Before Patch After Patch
# of Threads wlock rlock wlock rlock
------------ ----- ----- ----- -----
1 30,659 31,341 31,055 31,283
2 8,909 16,457 9,884 17,659
4 9,028 15,823 8,933 20,233
8 8,410 14,212 7,230 17,140
16 8,217 25,240 7,479 24,607

The locking rates of the benchmark on a Power8 system were as follows:

Before Patch After Patch
# of Threads wlock rlock wlock rlock
------------ ----- ----- ----- -----
1 12,963 13,647 13,275 13,601
2 7,570 11,569 7,902 10,829
4 5,232 5,516 5,466 5,435
8 5,233 3,386 5,467 3,168

The locking rates of the benchmark on a 2-socket ARM64 system were
as follows:

Before Patch After Patch
# of Threads wlock rlock wlock rlock
------------ ----- ----- ----- -----
1 21,495 21,046 21,524 21,074
2 5,293 10,502 5,333 10,504
4 5,325 11,463 5,358 11,631
8 5,391 11,712 5,470 11,680

The performance are roughly the same before and after the patch.
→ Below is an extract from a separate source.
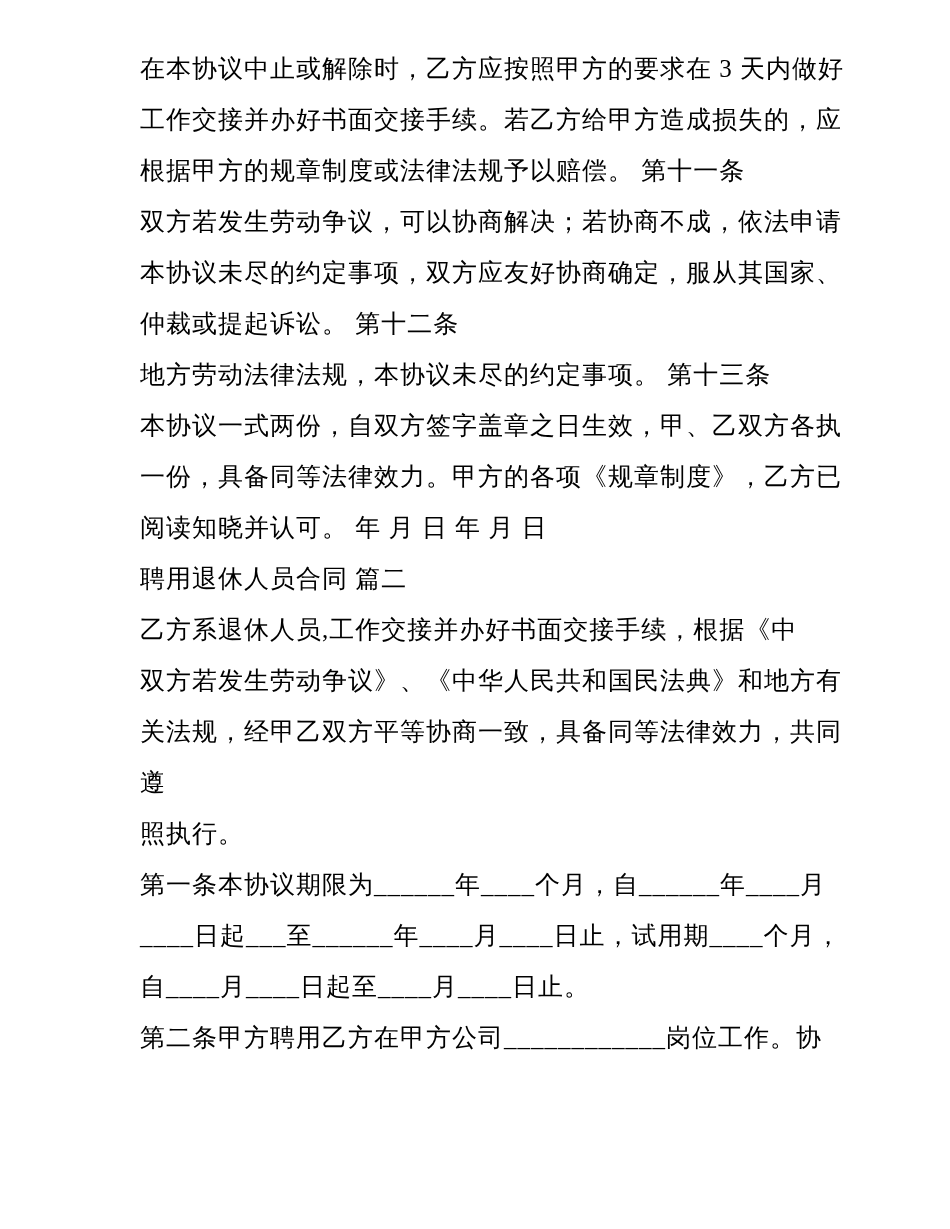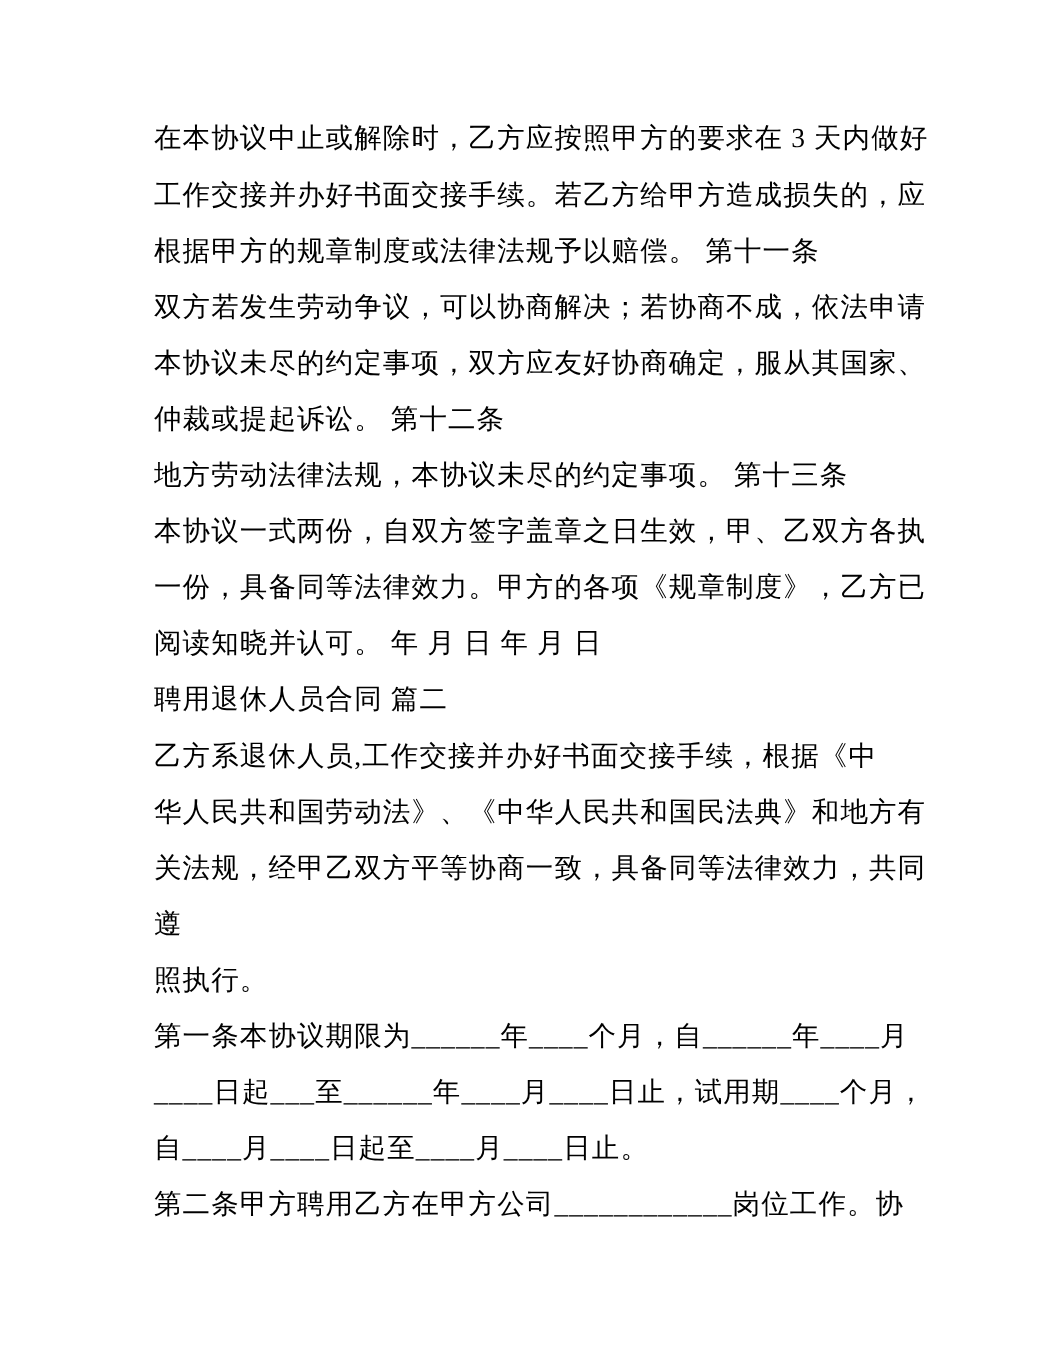"在本协议中止或解除时，乙方应按照甲方的要求在 3 天内做好" .page { padding: 101px 100px 0 140px -> 43px 100px 0 140px }
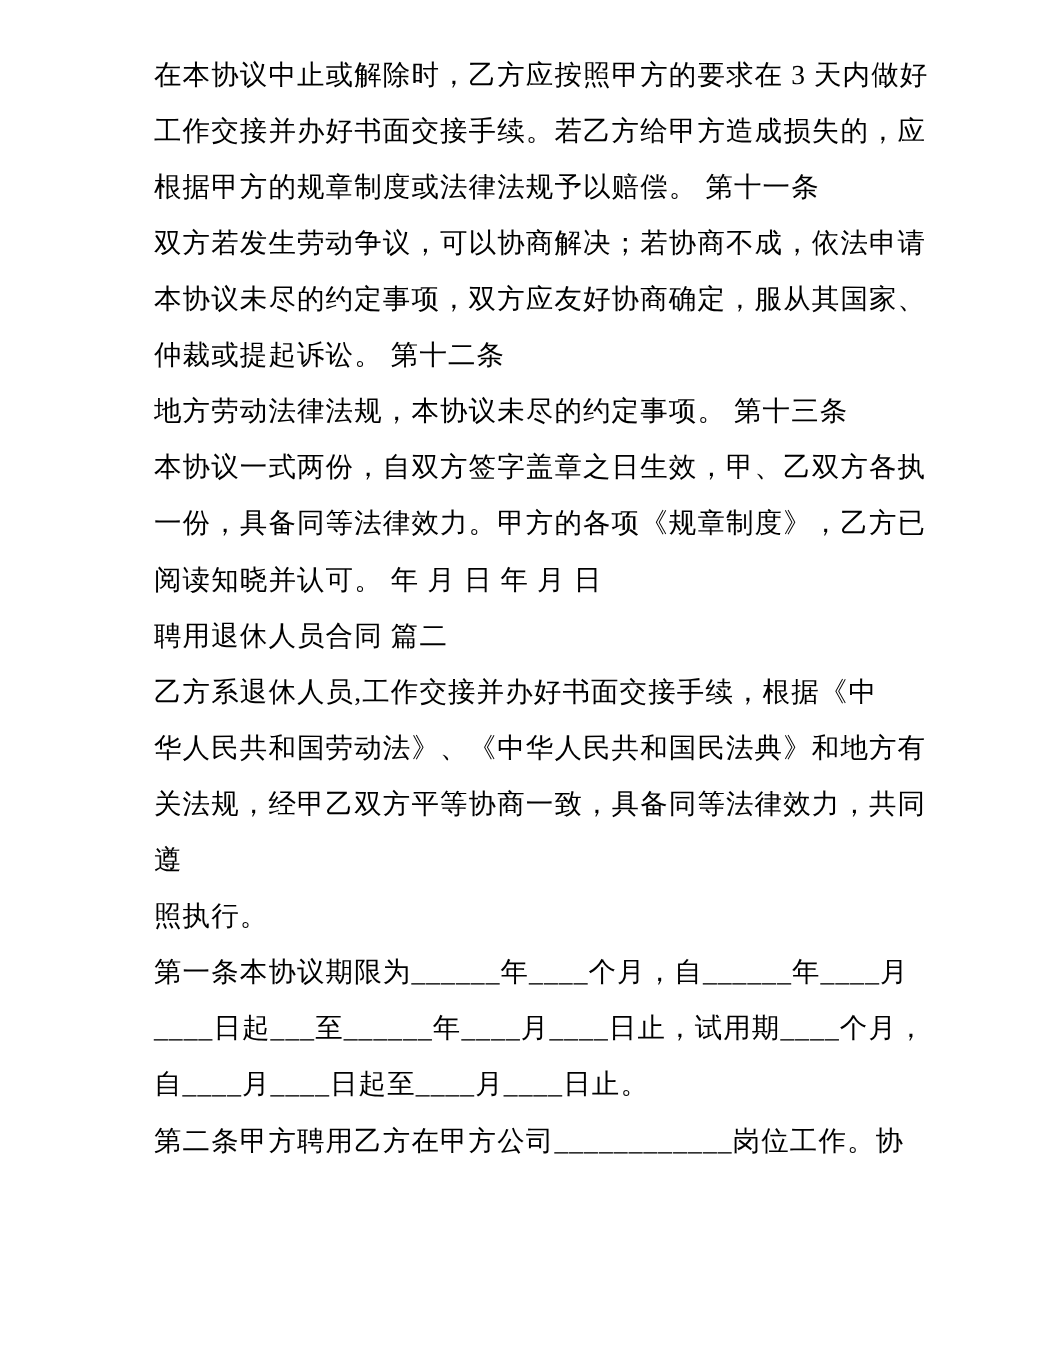"华人民共和国劳动法》、《中华人民共和国民法典》和地方有" div.line { text: 华人民共和国劳动法 -> 双方若发生劳动争议 }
There
are run-to-run variations in performance. Runs with higher variances
usually have higher throughput.

Signed-off-by: Waiman Long <longman@xxxxxxxxxx>
---
kernel/locking/rwsem-xadd.c | 147 ++++++++++++------------------------
kernel/locking/rwsem.h | 74 +++++++++---------
2 files changed, 86 insertions(+), 135 deletions(-)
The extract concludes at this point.